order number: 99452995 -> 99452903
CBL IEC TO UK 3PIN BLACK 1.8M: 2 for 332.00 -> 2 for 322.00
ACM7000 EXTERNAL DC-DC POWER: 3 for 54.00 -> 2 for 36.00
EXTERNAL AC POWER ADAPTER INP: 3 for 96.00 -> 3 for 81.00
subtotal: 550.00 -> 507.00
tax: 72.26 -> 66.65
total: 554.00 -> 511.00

####

● **Exercise**: Extract every record and return it verbatim.

● **Solution to the exercise**:
order number: 99452995 -> 99452903
CBL IEC TO UK 3PIN BLACK 1.8M: 2 for 332.00 -> 2 for 322.00
ACM7000 EXTERNAL DC-DC POWER: 3 for 54.00 -> 2 for 36.00
EXTERNAL AC POWER ADAPTER INP: 3 for 96.00 -> 3 for 81.00
subtotal: 550.00 -> 507.00
tax: 72.26 -> 66.65
total: 554.00 -> 511.00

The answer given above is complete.